47 En effet, une telle obligation heurterait non seulement les principes du respect des droits de la défense, de sécurité juridique et de protection de la confiance légitime, qui sous-tendent ladite interdiction, mais elle exposerait le particulier ayant introduit un recours contre un acte lui faisant grief au risque qu'un tel recours le place dans une position plus défavorable que celle dans laquelle il se trouverait s'il s'était abstenu d'exercer ce recours.
48 Eu égard à ce qui précède, il convient de répondre aux troisième et cinquième questions que le droit communautaire n'oblige pas le juge national à appliquer d'office une disposition de droit communautaire lorsqu'une telle application le conduirait à écarter le principe, consacré par le droit national pertinent, de l'interdiction de la reformatio in pejus.
Sur les dépens
49 La procédure revêtant, à l'égard des parties au principal, le caractère d'un incident soulevé devant la juridiction de renvoi, il appartient à celle-ci de statuer sur les dépens. Les frais exposés pour soumettre des observations à la Cour, autres que ceux desdites parties, ne peuvent faire l'objet d'un remboursement.
Par ces motifs, LA COUR (grande chambre) dit pour droit:
1) Le règlement (CE) n° 615-98 de la Commission, du 18 mars 1998, portant modalités particulières d'application du régime des restitutions à l'exportation en ce qui concerne le bien-être des animaux vivants de l'espèce bovine en cours de transport, et, en particulier, ses articles 1er et 5, paragraphes 3 et 7, doivent être interprétés en ce sens que l'autorité nationale compétente en matière de restitutions à l'exportation est habilitée à décider qu'un transport d'animaux n'a pas été effectué en conformité avec les dispositions de la directive 91-628-CEE du Conseil, du 19 novembre 1991, relative à la protection des animaux en cours de transport et modifiant les directives 90-425-CEE et 91-496-CEE, telle que modifiée par la directive 95-29-CE du Conseil, du 29 juin 1995, alors que, en application de l'article 2, paragraphe 3, du même règlement, le vétérinaire officiel avait certifié que ce transport était conforme aux dispositions de cette directive. Pour parvenir à cette conclusion, ladite autorité doit se fonder sur des éléments objectifs, en relation avec le bien-être desdits animaux, de nature à remettre en cause les documents présentés par l'exportateur, sauf pour ce dernier à établir, le cas échéant, que les éléments invoqués par l'autorité compétente, pour conclure au non-respect de la directive 91-628, telle que modifiée par la directive 95-29, ne sont pas pertinents.

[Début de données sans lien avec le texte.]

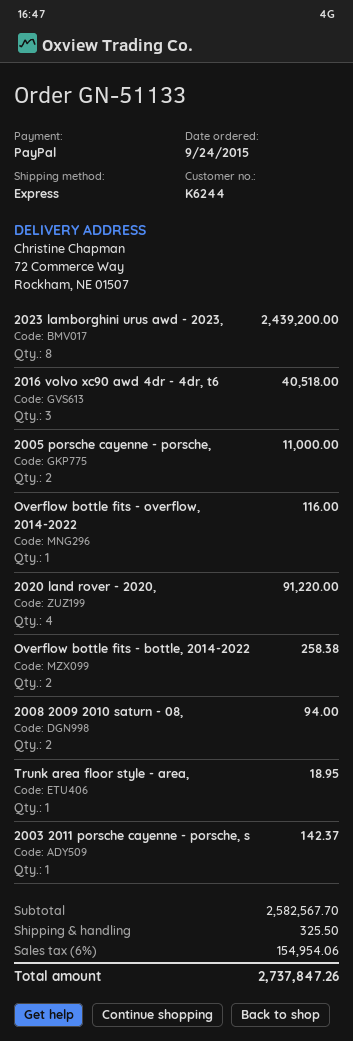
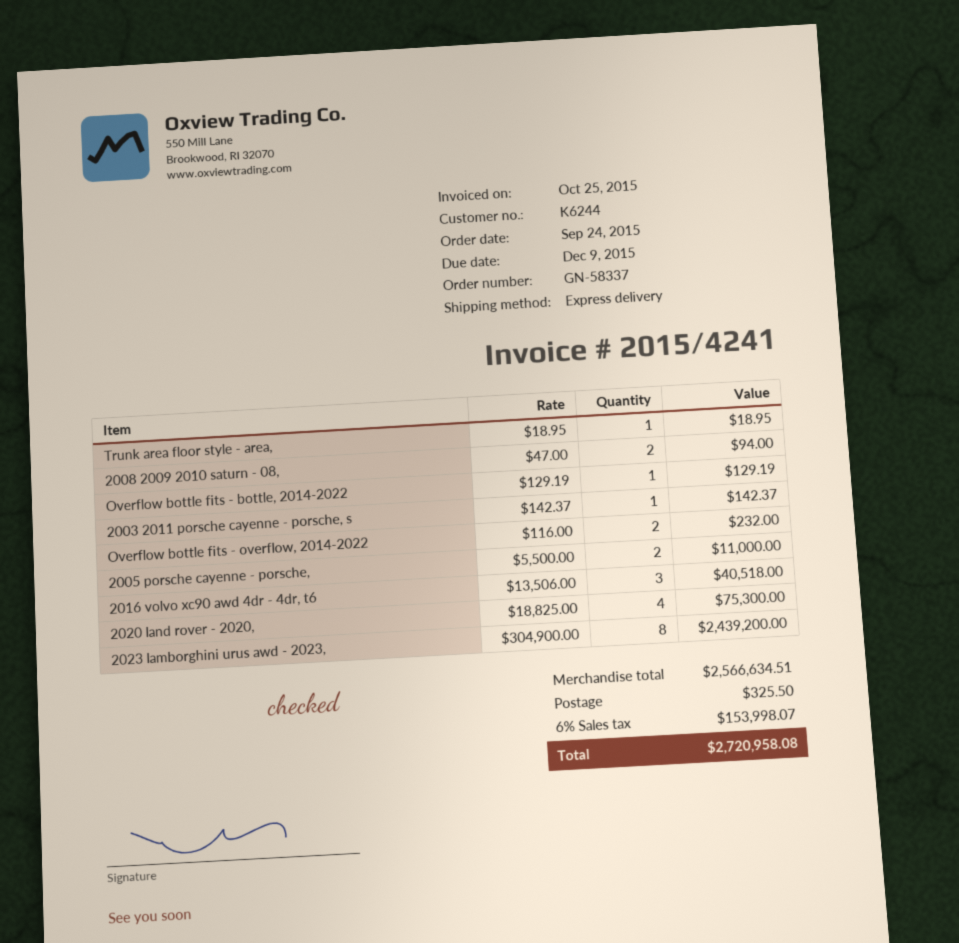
order number: GN-51133 -> GN-58337
Overflow bottle fits - overflow, 2014-2022: 1 for 116.00 -> 2 for 232.00
2020 land rover - 2020,: 4 for 91220.00 -> 4 for 75300.00
Overflow bottle fits - bottle, 2014-2022: 2 for 258.38 -> 1 for 129.19
subtotal: 2582567.70 -> 2566634.51
tax: 6% = 154954.06 -> 6% = 153998.07
total: 2737847.26 -> 2720958.08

2) Lorsqu'un navire a été agréé pour le transport d'animaux pour une certaine surface par l'État membre du pavillon, l'autorité compétente de l'État membre d'exportation doit se fonder sur cet agrément en vue d'apprécier si les dispositions communautaires relatives au bien-être des animaux en cours de transport ont été respectées.

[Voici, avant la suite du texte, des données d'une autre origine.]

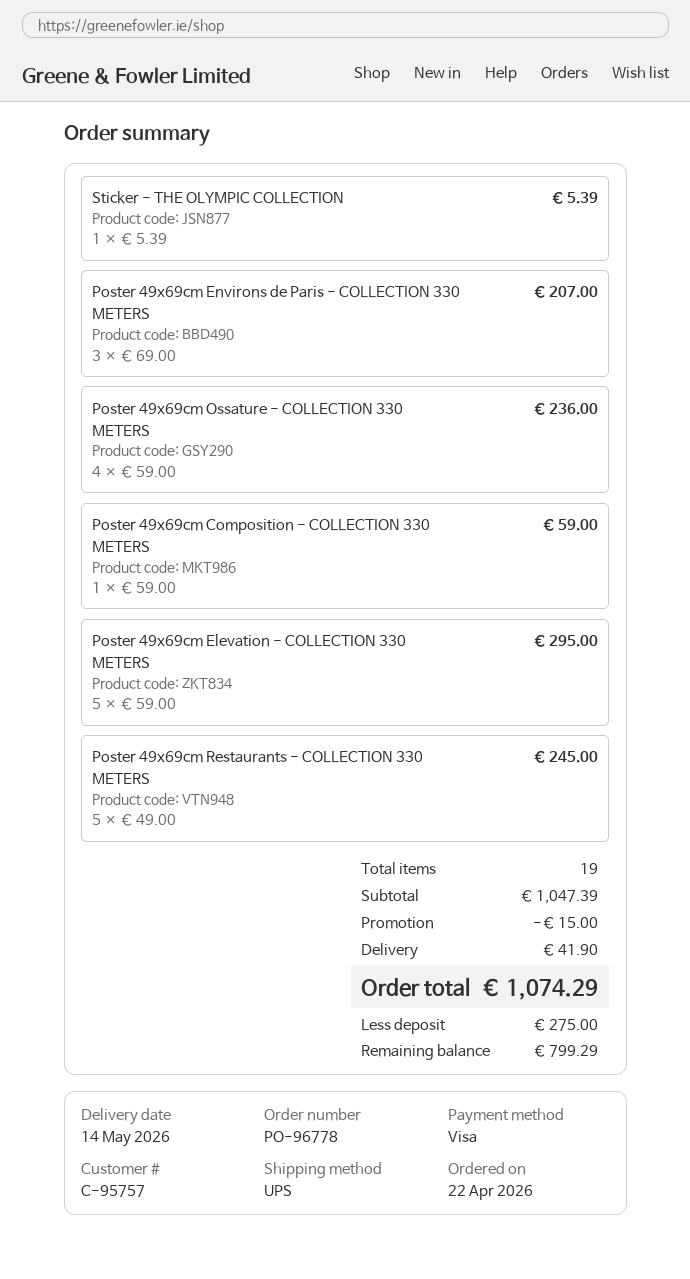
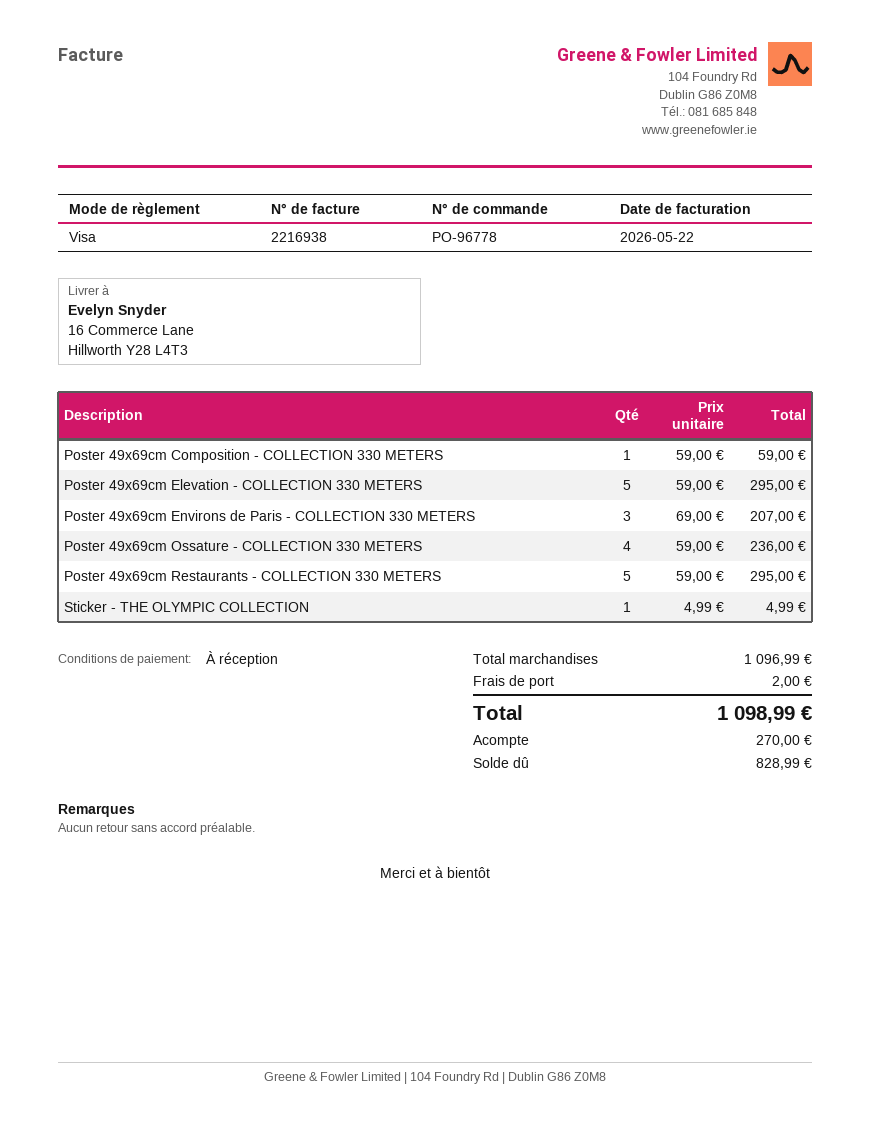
Sticker - THE OLYMPIC COLLECTION: 1 x 5.39 = 5.39 -> 1 x 4.99 = 4.99
Poster 49x69cm Restaurants - COLLECTION 330 METERS: 5 x 49.00 = 245.00 -> 5 x 59.00 = 295.00
subtotal: 1047.39 -> 1096.99
discount: 15.00 -> none
shipping: 41.90 -> 2.00
total: 1074.29 -> 1098.99
deposit: 275.00 -> 270.00
balance: 799.29 -> 828.99

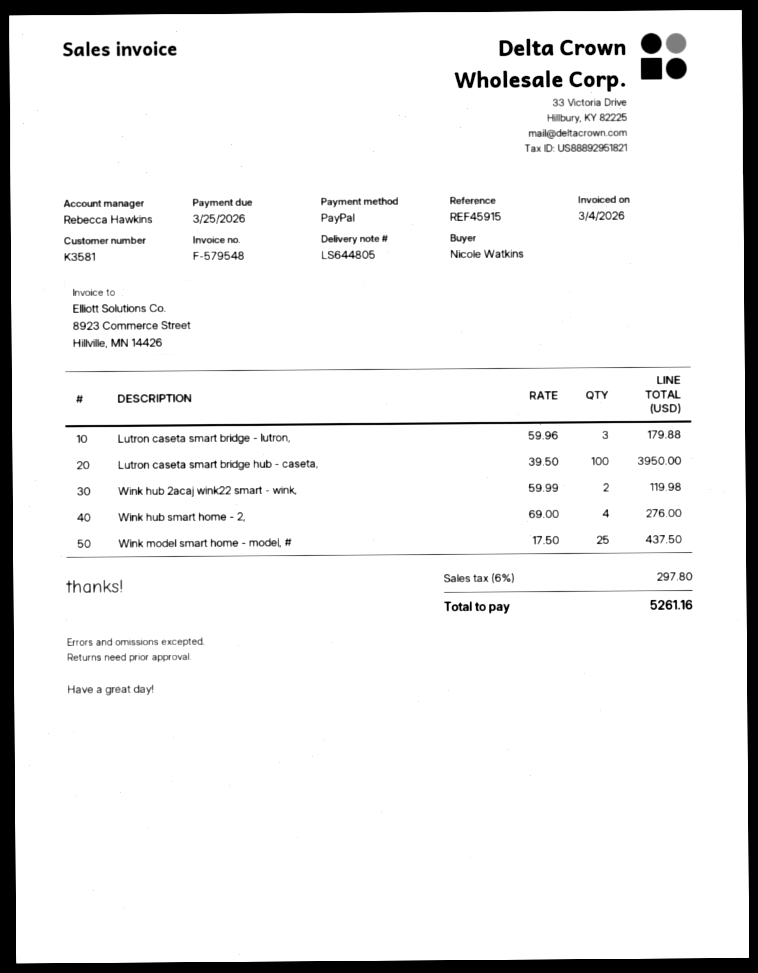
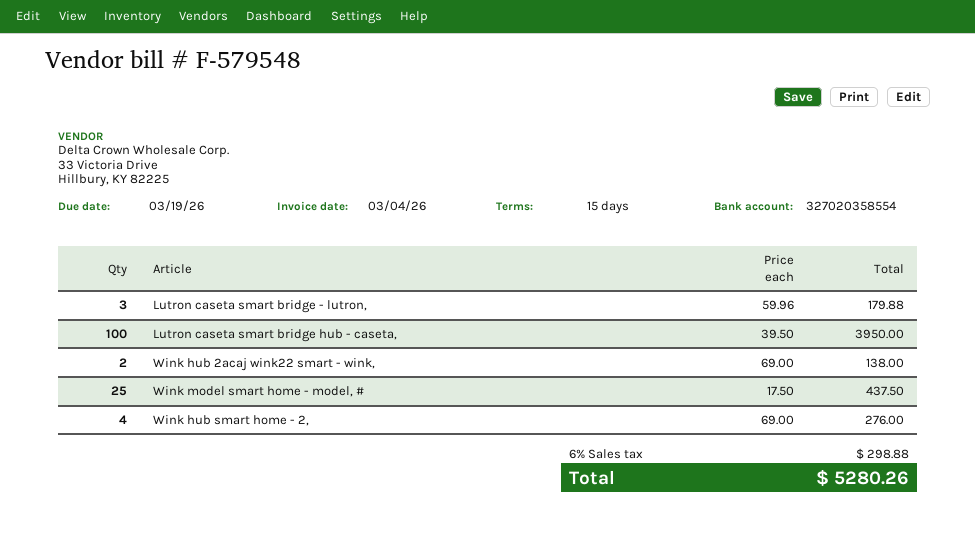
due date: 2026-03-25 -> 2026-03-19
Wink hub 2acaj wink22 smart - wink,: 2 x 59.99 = 119.98 -> 2 x 69.00 = 138.00
tax: 6% = 297.80 -> 6% = 298.88
total: 5261.16 -> 5280.26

3) La notion de "respect des dispositions prévues par la législation communautaire concernant le bien-être des animaux", visée à l'article 33, paragraphe 9, du règlement (CE) n° 1254-1999 du Conseil, du 17 mai 1999, portant organisation commune des marchés dans le secteur de la viande bovine, doit être interprétée en ce sens que, lorsqu'il est établi que les exigences communautaires en matière de densité de chargement prévues au chapitre VI, point 47, B, de l'annexe de la directive 91-628, telle que modifiée par la directive 95-29, n'ont pas été respectées au cours du transport des animaux, il convient, en principe, de conclure au non-respect de ces dispositions en ce qui concerne la totalité des animaux vivants transportés.
4) Le droit communautaire n'oblige pas le juge national à appliquer d'office une disposition de droit communautaire lorsqu'une telle application le conduirait à écarter le principe, consacré par le droit national pertinent, de l'interdiction de la reformatio in pejus.